Every line from the one containing "[660,321,754,340] [46,352,144,371] підрозділу" to the end of the data below should be copied exactly, but pictures should not.

── Source information

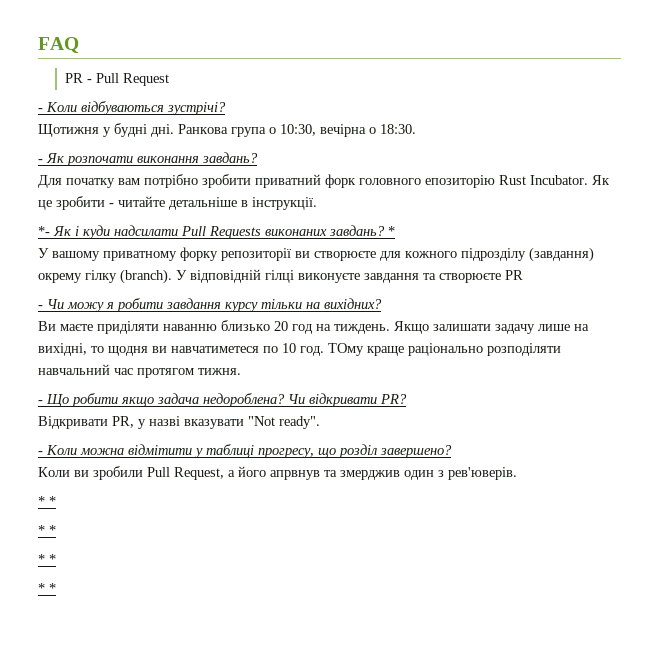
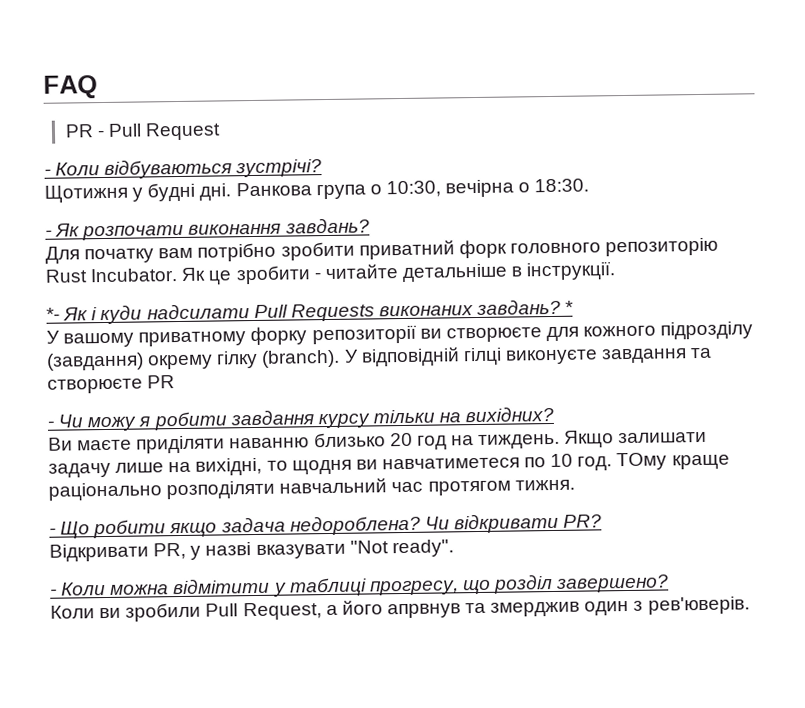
[425,175,495,188] епозиторію -> [605,237,719,257] репозиторію
[38,496,56,506] [38,525,56,535] [38,554,56,564] [38,583,56,593] // * * // * * // * * // * * -> (750, 605) none

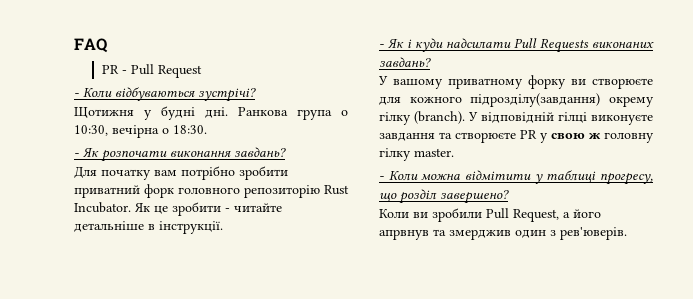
[46,307,60,321] *- -> [379,44,384,48] -
[565,300,575,314] * -> (431, 62) none
[311,324,417,345] репозиторії -> (566, 82) none
[660,321,754,340] [46,352,144,371] підрозділу (завдання) -> [470,93,601,107] підрозділу(завдання)
[47,405,555,432] [48,430,708,454] [48,452,730,478] [48,478,575,501] [49,512,603,539] [49,539,454,562] // - Чи можу я робити завдання курсу тільки на вихідних? // Ви маєте приділяти наванню близько 20 год на тиждень. Якщо залишати задачу лише на вихідні, то щодня ви навчатиметеся по 10 год. ТОму краще раціонально розподіляти навчальний час протягом тижня. // - Що робити якщо задача недороблена? Чи відкривати PR? // Відкривати PR, у назві вказувати "Not ready". -> [540,132,654,143] [379,148,454,161] у свою ж головну гілку master.

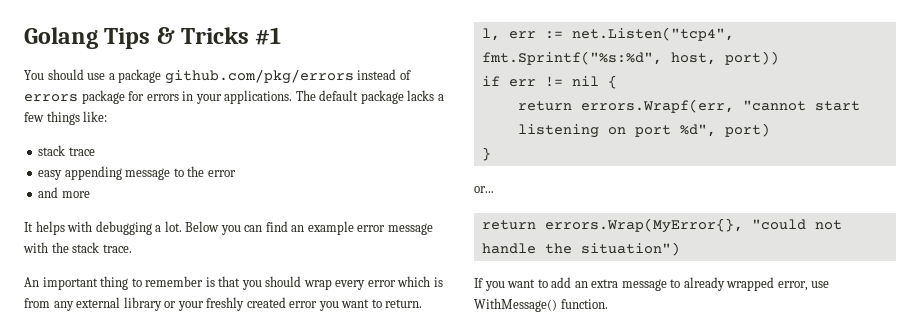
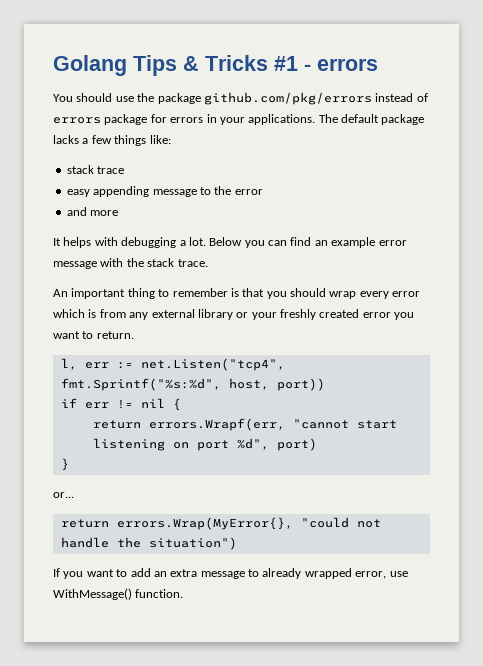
(282, 36) none -> [304,58,378,71] - errors
[108,73,115,80] a -> [137,93,155,102] the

────

● Reply
[660,321,754,340] [46,352,144,371] підрозділу (завдання) -> [470,93,601,107] підрозділу(завдання)
[47,405,555,432] [48,430,708,454] [48,452,730,478] [48,478,575,501] [49,512,603,539] [49,539,454,562] // - Чи можу я робити завдання курсу тільки на вихідних? // Ви маєте приділяти наванню близько 20 год на тиждень. Якщо залишати задачу лише на вихідні, то щодня ви навчатиметеся по 10 год. ТОму краще раціонально розподіляти навчальний час протягом тижня. // - Що робити якщо задача недороблена? Чи відкривати PR? // Відкривати PR, у назві вказувати "Not ready". -> [540,132,654,143] [379,148,454,161] у свою ж головну гілку master.

(282, 36) none -> [304,58,378,71] - errors
[108,73,115,80] a -> [137,93,155,102] the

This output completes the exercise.